*** Dataset ***
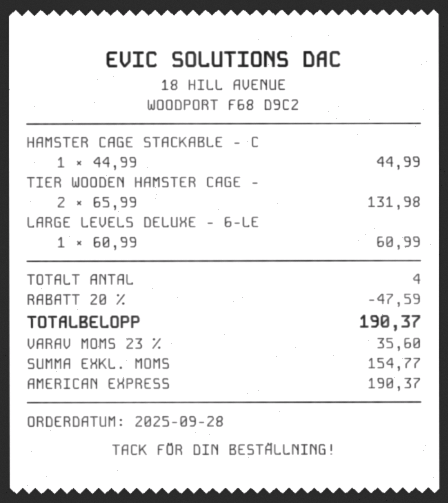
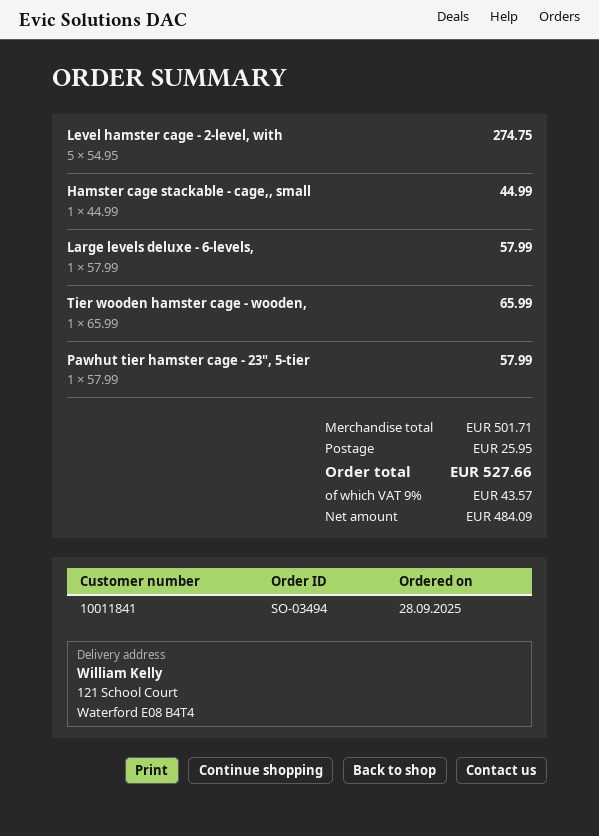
TIER WOODEN HAMSTER CAGE -: 2 x 65.99 = 131.98 -> 1 x 65.99 = 65.99
LARGE LEVELS DELUXE - 6-LE: 1 x 60.99 = 60.99 -> 1 x 57.99 = 57.99
Level hamster cage - 2-level, with: none -> 5 x 54.95 = 274.75
Pawhut tier hamster cage - 23", 5-tier: none -> 1 x 57.99 = 57.99
discount: 20% = 47.59 -> none
shipping: none -> 25.95
net: 154.77 -> 484.09
tax: 23% = 35.60 -> 9% = 43.57
total: 190.37 -> 527.66

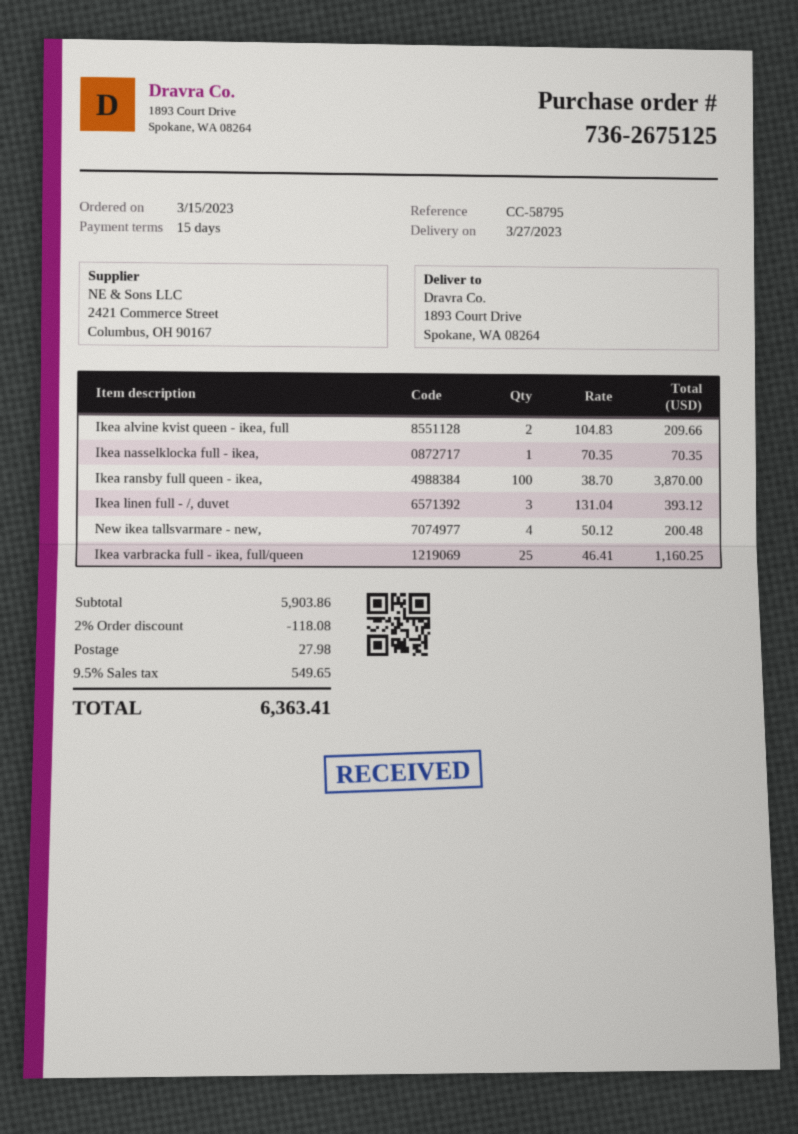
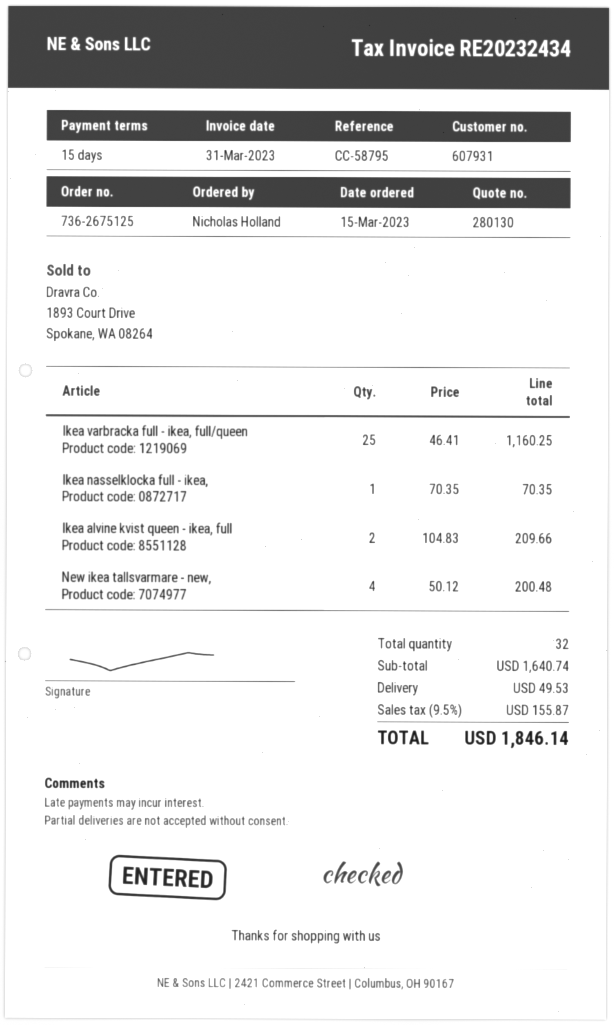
Ikea ransby full queen - ikea,: 100 x 38.70 = 3870.00 -> none
Ikea linen full - /, duvet: 3 x 131.04 = 393.12 -> none
subtotal: 5903.86 -> 1640.74
discount: 2% = 118.08 -> none
shipping: 27.98 -> 49.53
tax: 9.5% = 549.65 -> 9.5% = 155.87
total: 6363.41 -> 1846.14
***
How to complete this task » Your reply must reproduce all of the entries exactly and contain no pictures.

Solution to this exercise »
TIER WOODEN HAMSTER CAGE -: 2 x 65.99 = 131.98 -> 1 x 65.99 = 65.99
LARGE LEVELS DELUXE - 6-LE: 1 x 60.99 = 60.99 -> 1 x 57.99 = 57.99
Level hamster cage - 2-level, with: none -> 5 x 54.95 = 274.75
Pawhut tier hamster cage - 23", 5-tier: none -> 1 x 57.99 = 57.99
discount: 20% = 47.59 -> none
shipping: none -> 25.95
net: 154.77 -> 484.09
tax: 23% = 35.60 -> 9% = 43.57
total: 190.37 -> 527.66

Ikea ransby full queen - ikea,: 100 x 38.70 = 3870.00 -> none
Ikea linen full - /, duvet: 3 x 131.04 = 393.12 -> none
subtotal: 5903.86 -> 1640.74
discount: 2% = 118.08 -> none
shipping: 27.98 -> 49.53
tax: 9.5% = 549.65 -> 9.5% = 155.87
total: 6363.41 -> 1846.14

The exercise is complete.